Locked in cell-like rooms, with bars on the doors, this vast, soulless detention centre is no place for children. Yet at least 85 children were living there, some with their families, but others like Sarah, unaccompanied.


All of these children have painful stories of crossing the desert or the sea, of being torn apart from their families and of the desperate journey for a better life that refuses to come.

On that sunny winter day, through funding from the European Trust Fund, our group from UNICEF worked with the UN Refugee agency (UNHCR) to provide warm clothes to every one of the almost 100 infants and children in this center.

It felt good to bring a little bit of comfort and to see these children trying on new clothes with excitement.

But they need so much more. Basic hygiene and health care. And education, so that they don’t fall behind.
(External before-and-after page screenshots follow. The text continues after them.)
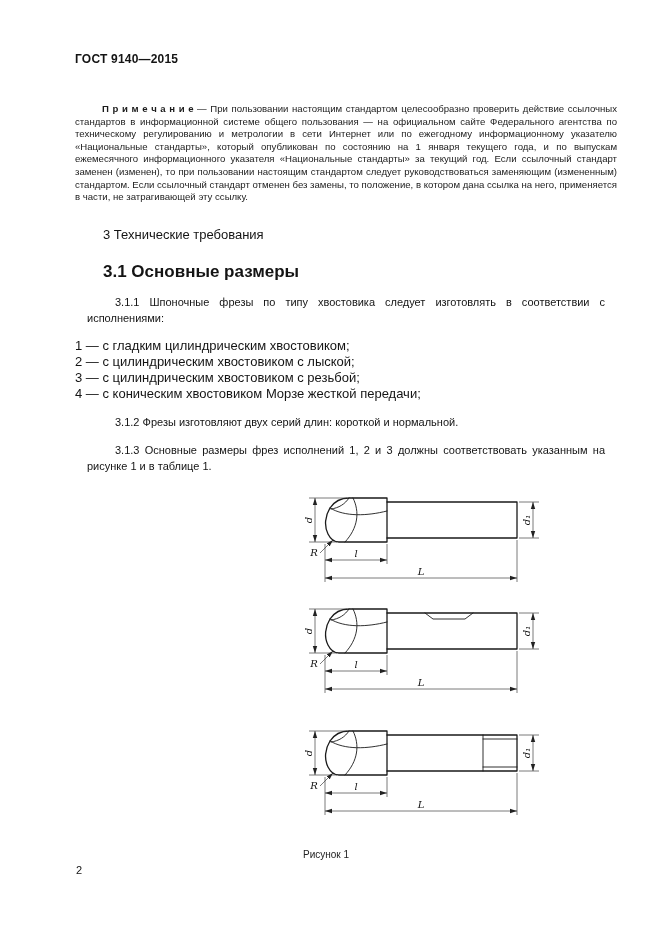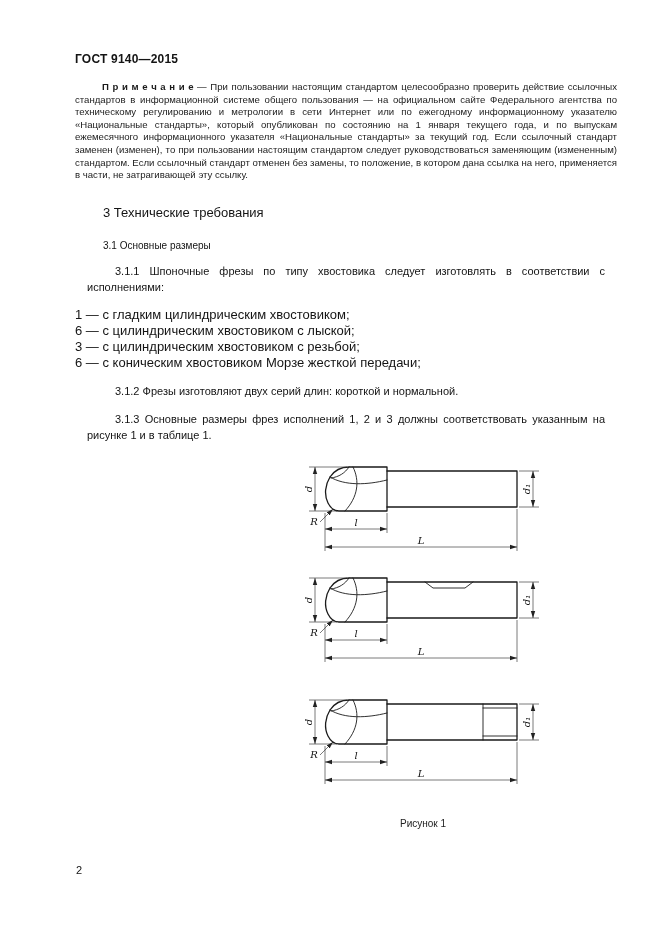--- a/index.html
+++ b/index.html
@@ -10,7 +10,7 @@
   }
   .page{padding:52px 44px 0 75px}
   .doc-header{font-size:12px;font-weight:bold;letter-spacing:.2px}
-  .note{margin:15px 0 0;font-size:9.6px;line-height:12.6px;text-align:justify;text-indent:27px;color:#1b1b1b}
+  .note{margin:37px 0 0;font-size:9.6px;line-height:12.6px;text-align:justify;text-indent:27px;color:#1b1b1b}
   .sec-h2{margin:23px 0 0;padding-left:28px;font-size:13px;font-weight:normal}
   .sec-h3{margin:20px 0 8px;padding-left:28px;font-size:10px;font-weight:normal}
   .body-p{margin:12px;font-size:11px;line-height:16px;text-align:justify;text-indent:28px}

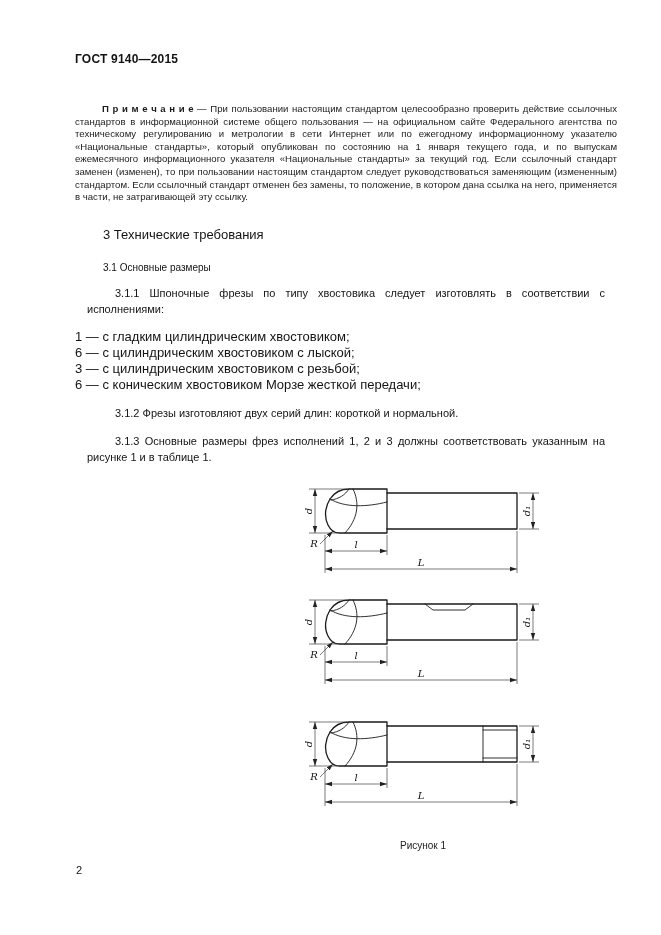--- a/index.html
+++ b/index.html
@@ -12,7 +12,7 @@
   .doc-header{font-size:12px;font-weight:bold;letter-spacing:.2px}
   .note{margin:37px 0 0;font-size:9.6px;line-height:12.6px;text-align:justify;text-indent:27px;color:#1b1b1b}
   .sec-h2{margin:23px 0 0;padding-left:28px;font-size:13px;font-weight:normal}
-  .sec-h3{margin:20px 0 8px;padding-left:28px;font-size:10px;font-weight:normal}
+  .sec-h3{margin:20px 0 8px;padding-left:28px;font-size:17px;font-weight:bold}
   .body-p{margin:12px;font-size:11px;line-height:16px;text-align:justify;text-indent:28px}
   .body-p.first{margin-top:12px}
   .list{margin:0;padding:0;list-style:none}

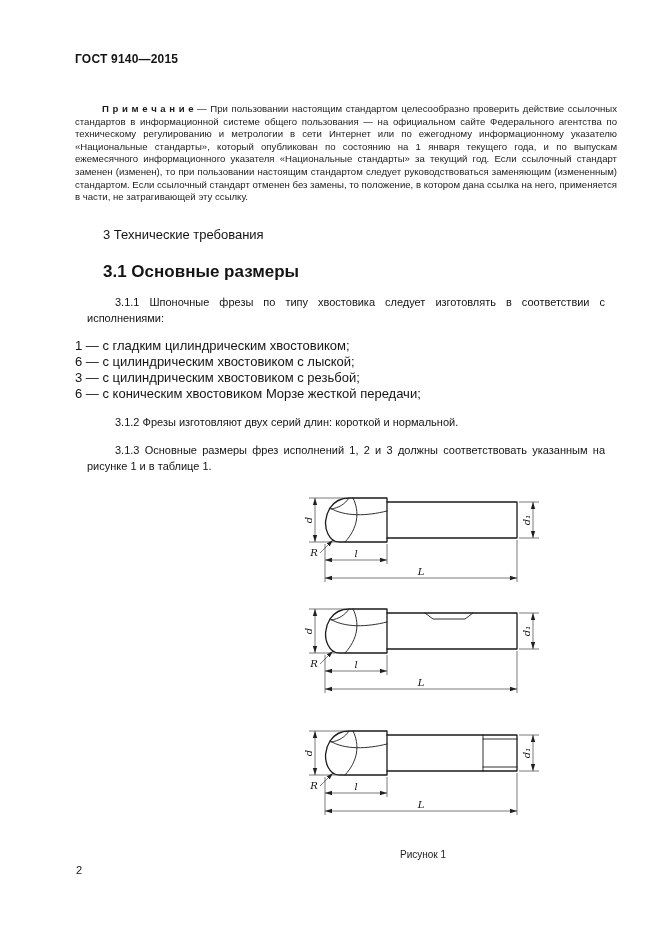--- a/index.html
+++ b/index.html
@@ -40,7 +40,7 @@
 
   <ul class="list">
     <li>1 — с гладким цилиндрическим хвостовиком;</li>
-    <li>6 — с цилиндрическим хвостовиком с лыской;</li>
+    <li>2 — с цилиндрическим хвостовиком с лыской;</li>
     <li>3 — с цилиндрическим хвостовиком с резьбой;</li>
     <li>6 — с коническим хвостовиком Морзе жесткой передачи;</li>
   </ul>

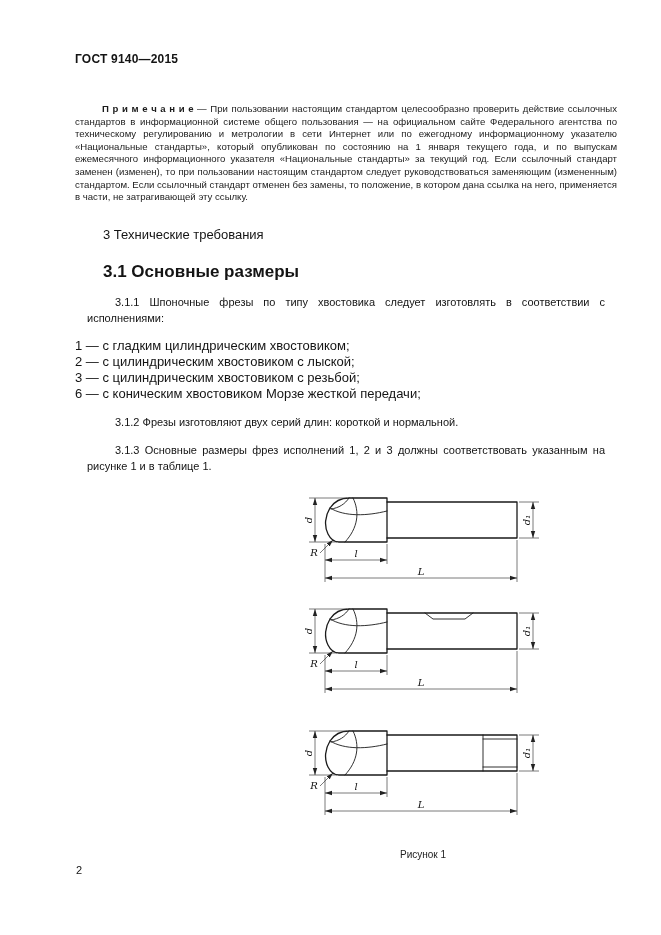--- a/index.html
+++ b/index.html
@@ -42,7 +42,7 @@
     <li>1 — с гладким цилиндрическим хвостовиком;</li>
     <li>2 — с цилиндрическим хвостовиком с лыской;</li>
     <li>3 — с цилиндрическим хвостовиком с резьбой;</li>
-    <li>6 — с коническим хвостовиком Морзе жесткой передачи;</li>
+    <li>4 — с коническим хвостовиком Морзе жесткой передачи;</li>
   </ul>
 
   <p class="body-p">3.1.2 Фрезы изготовляют двух серий длин: короткой и нормальной.</p>

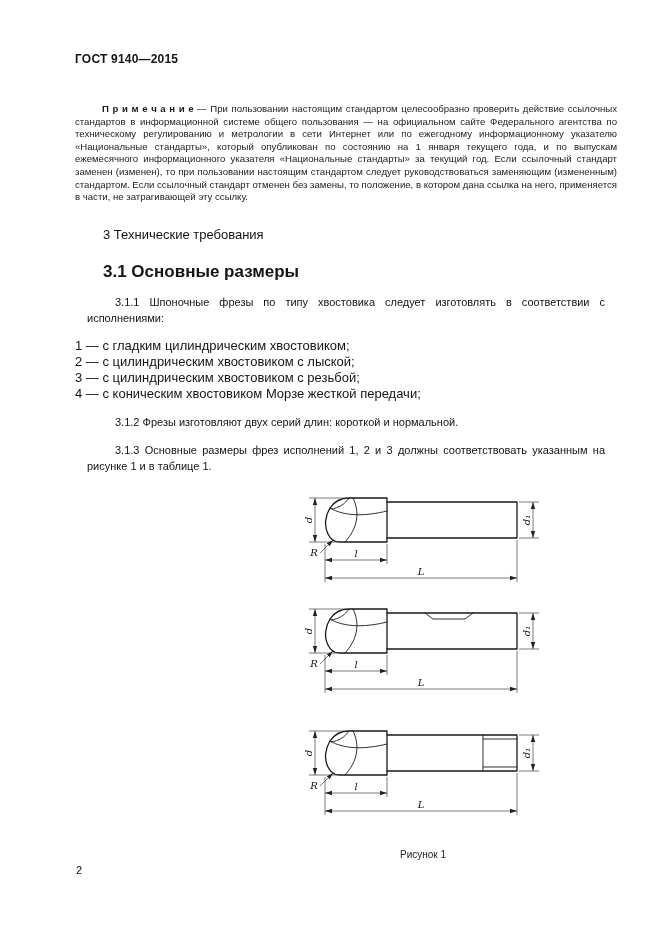--- a/index.html
+++ b/index.html
@@ -21,7 +21,7 @@
   .drawing{line-height:0}
   .drawing + .drawing{margin-top:13px}
   .drawing.v3{margin-top:24px}
-  .figcaption{margin-top:32px;text-align:center;font-size:10px;color:#222}
+  .figcaption{margin-top:32px;font-size:10px;color:#222}
   .page-num{position:absolute;left:76px;top:864px;font-size:11px}
 </style>
 </head>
Some children have stayed in such centers for years, without a single book to read or to learn from.

Together with the International Organization for Migration (IOM) and based on the best interest of each child, UNICEF is working to return these children home with dignity, to start the healing process after such distress.

If these children come from “countries of concern,” such as Syria, Somalia or Eritrea, however, returning them home is not an option. Instead, with the support of UNHCR, the aim is to find a country to host them as refugees. Italy, Germany and France are among the countries that have received some of these children, but more are needed. Last year, nine out of 10 children arriving in Italy by sea from Libya were unaccompanied.
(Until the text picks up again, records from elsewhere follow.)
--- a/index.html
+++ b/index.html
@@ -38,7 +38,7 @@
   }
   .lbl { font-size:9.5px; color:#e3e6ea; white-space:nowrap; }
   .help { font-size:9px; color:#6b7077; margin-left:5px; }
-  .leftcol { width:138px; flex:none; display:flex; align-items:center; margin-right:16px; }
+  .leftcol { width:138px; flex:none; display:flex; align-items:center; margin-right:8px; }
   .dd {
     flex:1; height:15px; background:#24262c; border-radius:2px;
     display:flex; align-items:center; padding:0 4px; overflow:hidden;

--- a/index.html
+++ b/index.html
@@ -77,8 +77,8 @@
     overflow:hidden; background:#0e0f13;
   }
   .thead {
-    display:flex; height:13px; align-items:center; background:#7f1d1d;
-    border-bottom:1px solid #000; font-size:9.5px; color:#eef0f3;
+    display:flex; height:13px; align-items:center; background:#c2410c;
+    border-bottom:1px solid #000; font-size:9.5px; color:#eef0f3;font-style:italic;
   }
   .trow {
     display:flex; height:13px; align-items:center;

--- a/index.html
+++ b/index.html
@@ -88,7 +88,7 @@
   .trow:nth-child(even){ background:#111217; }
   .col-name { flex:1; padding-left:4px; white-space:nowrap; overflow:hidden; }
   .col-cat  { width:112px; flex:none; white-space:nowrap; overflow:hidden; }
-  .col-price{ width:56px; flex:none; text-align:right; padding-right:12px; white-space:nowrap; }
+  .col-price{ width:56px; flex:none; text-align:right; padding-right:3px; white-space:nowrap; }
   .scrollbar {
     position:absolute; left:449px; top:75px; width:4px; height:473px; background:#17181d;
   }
UNICEF is also working with partners to find alternatives to detention for children. Discussions are already underway with one municipality in Tripoli to create such a safe haven.

Children should not be detained. Boys as young as 11 should not be treated in the same way as men, nor should they be separated from their mothers and siblings. We are advocating with the Libyan authorities to change this.
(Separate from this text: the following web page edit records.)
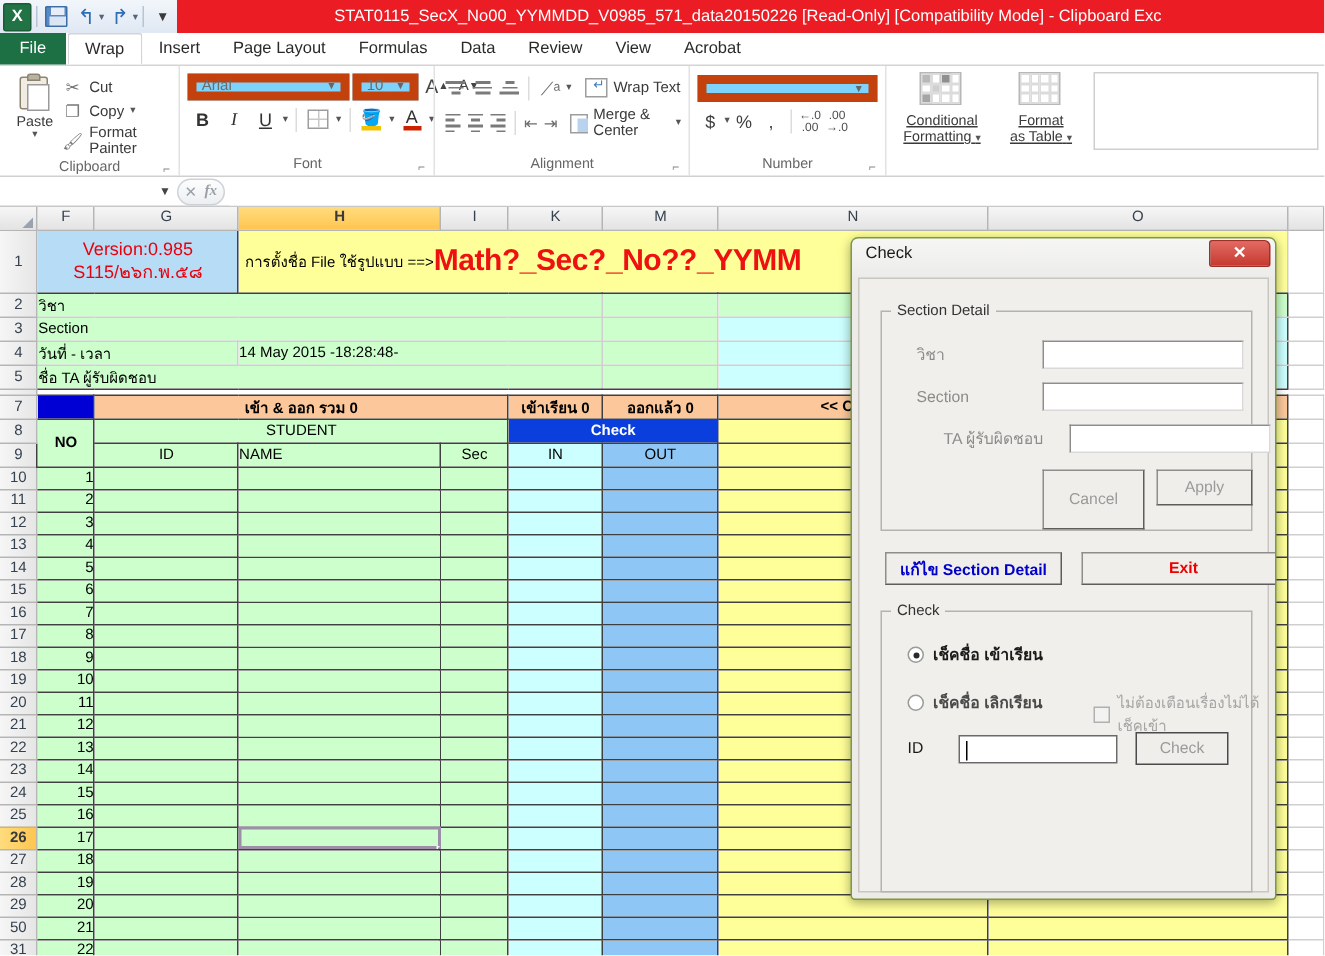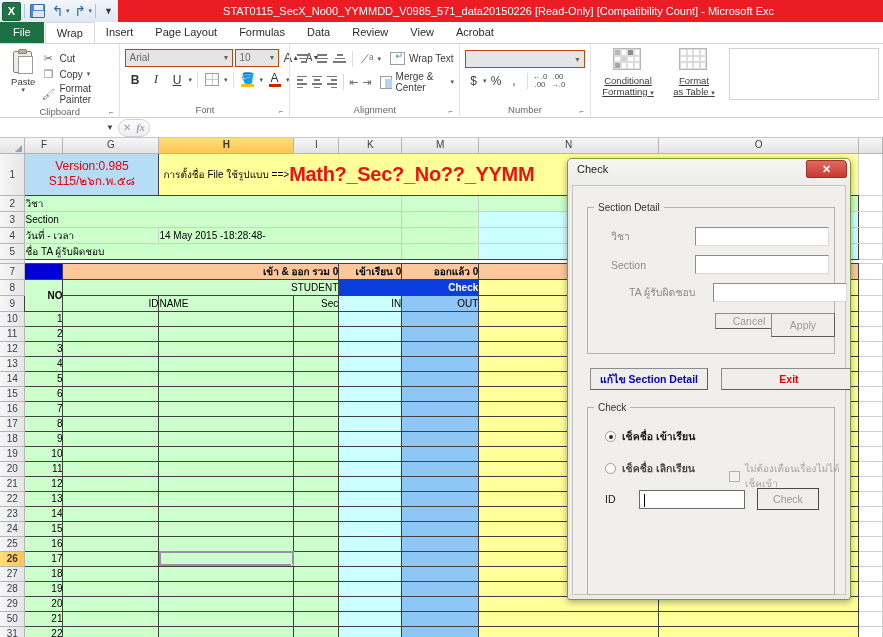--- a/index.html
+++ b/index.html
@@ -367,7 +367,7 @@
         <span style="font-size:9px;color:#3a3a3a;">▼</span>
       </div>
     </div>
-    <div class="title-red">STAT0115_SecX_No00_YYMMDD_V0985_571_data20150226 [Read-Only]  [Compatibility Count]  -  Microsoft Exc</div>
+    <div class="title-red">STAT0115_SecX_No00_YYMMDD_V0985_571_data20150226 [Read-Only]  [Compatibility Mode]  -  Clipboard Exc</div>
   </div>
 
   <div class="tabstrip">

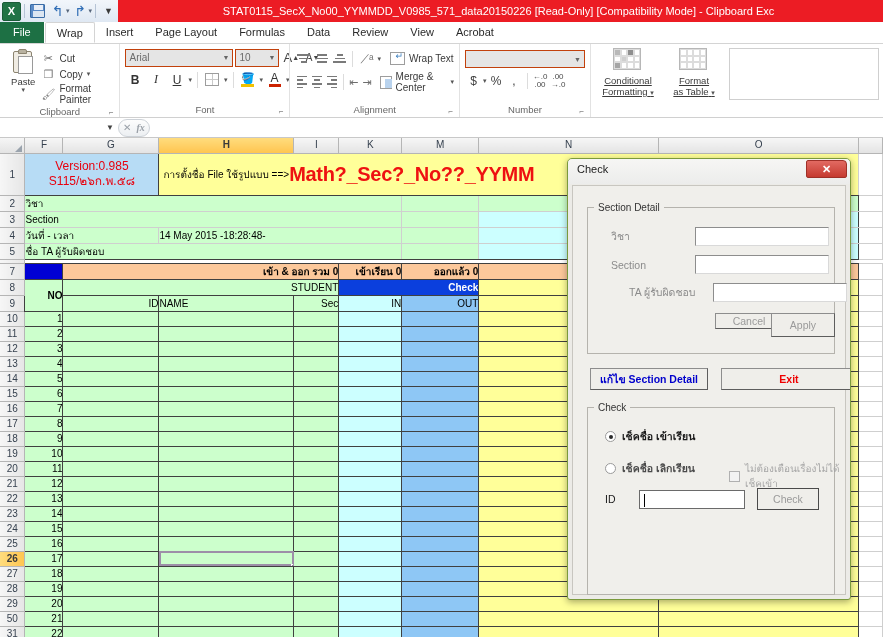--- a/index.html
+++ b/index.html
@@ -115,7 +115,7 @@
   .fontgrp-rows { display: flex; flex-direction: column; gap: 3px; }
   .fg-row { display: flex; align-items: center; gap: 2px; }
   .combo {
-    height: 18px; border: 1px solid #c2410c; background: #e5e5e5; display: flex;
+    height: 18px; border: 6px solid #c2410c; background: #7dd3fc; display: flex;
     align-items: center; justify-content: space-between; padding: 0 3px;
     font-size: 10px; color: #444;
   }

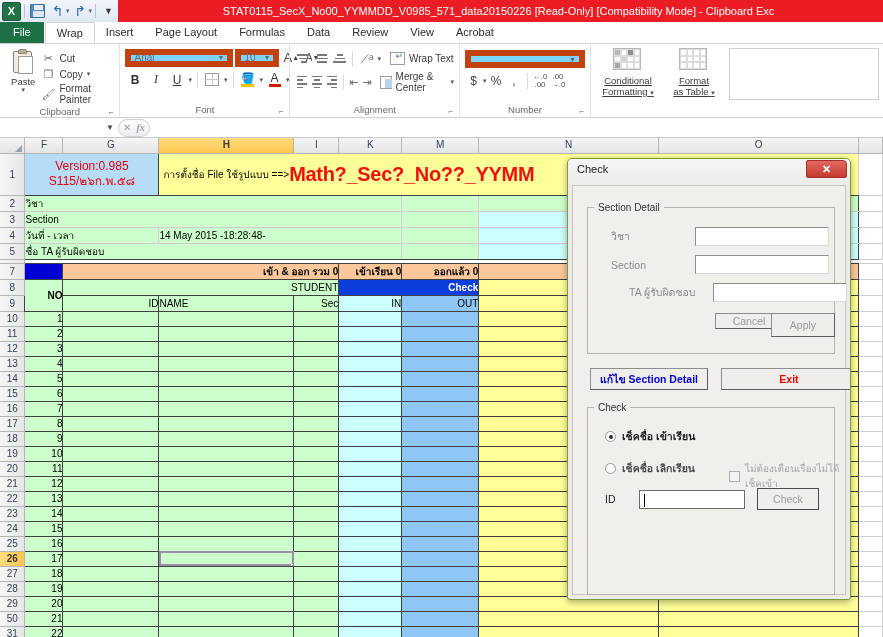--- a/index.html
+++ b/index.html
@@ -245,7 +245,7 @@
   .b-b { border-bottom: 1px solid #404040; }
   .b-l { border-left: 1px solid #404040; }
   .b-r { border-right: 1px solid #404040; }
-  .c-ctr { text-align: right; }
+  .c-ctr { text-align: center; }
   .c-rt { text-align: right; padding-right: 3px; }
   .c-lf { text-align: left; padding-left: 2px; }
   .bg-blue-lt { background: #b7dcf5; }

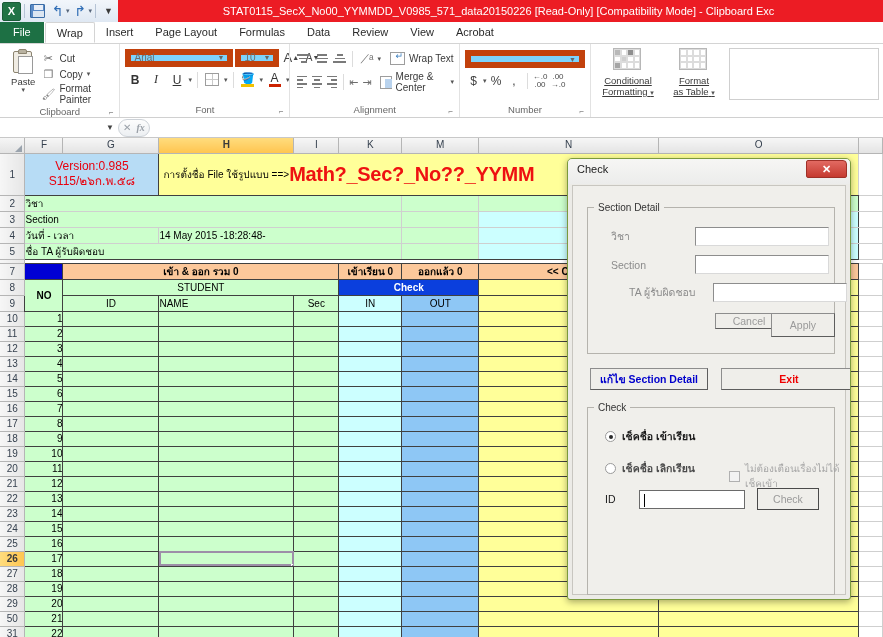--- a/index.html
+++ b/index.html
@@ -1054,7 +1054,7 @@
         </div>
       </div>
 
-      <div class="dbtn" style="position:absolute; left:122px; top:127px; width:68px; height:16px;margin-left:20px;">Cancel</div>
+      <div class="dbtn" style="position:absolute; left:122px; top:127px; width:68px; height:40px;">Cancel</div>
       <div class="dbtn" style="position:absolute; left:198px; top:127px; width:64px; height:24px;">Apply</div>
 
       <div class="dbtn enabled blue" style="position:absolute; left:17px; top:182px; width:118px; height:22px;">แก้ไข Section Detail</div>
But, if they are detained, humanitarian imperative dictates we should still provide children in detention with the bare necessities for survival and a decent living, including recreation and educational activities, lest we forget that education and play are among the fundamental rights of every child. This is why we do it.

A man in a blue jacket shakes hands with a young boy as they are surrounded by onlooking men, women and children at a detention centre in Tripoli , Libya.
© UNICEF/2018/LeithAbdel-Rahman Ghandour, UNICEF Libya Special Representative, meets children and families queuing up to receive their new winter clothes at a distribution held at Tarik Al-Matar Detention Centre, Tripoli.

Ironically, these children in official detention centers are perhaps not the worst cases.

For every one of them, there are 30 more, not seen or counted, somewhere in the vast country that is Libya. It could be an adolescent girl or boy, unaccompanied or separated from their parents, who were cheated into believing they would be able to take their families to Europe.

Who knows the suffering or abuse one of these children might face?

We, at UNICEF, do all we can to find these invisible children.

We will help establish hotlines, strengthen coordination with authorities to trace and register children, widen our network of partners in remote areas, as well as with key sub-Saharan countries, and provide basic services on the migration route, in the hope that children on the move will be rescued.

We will do everything we can to restore their faith (and ours) in humanity.

For Makene and Sarah, the future is uncertain. Makene and her father will likely be repatriated to Cote d’Ivoire, but Sarah, now an orphan, needs a solution. UNICEF will work with other UN agencies to see if she can return to Guinea to live with extended family or help find other resettlement options if needed.

That winter day in Tarik al-Matar detention center, I smiled for Makene and Sarah as I held them in my arms, and kept my tears for when they looked away.


Abdel-Rahman Ghandour is Special Representative to UNICEF Libya.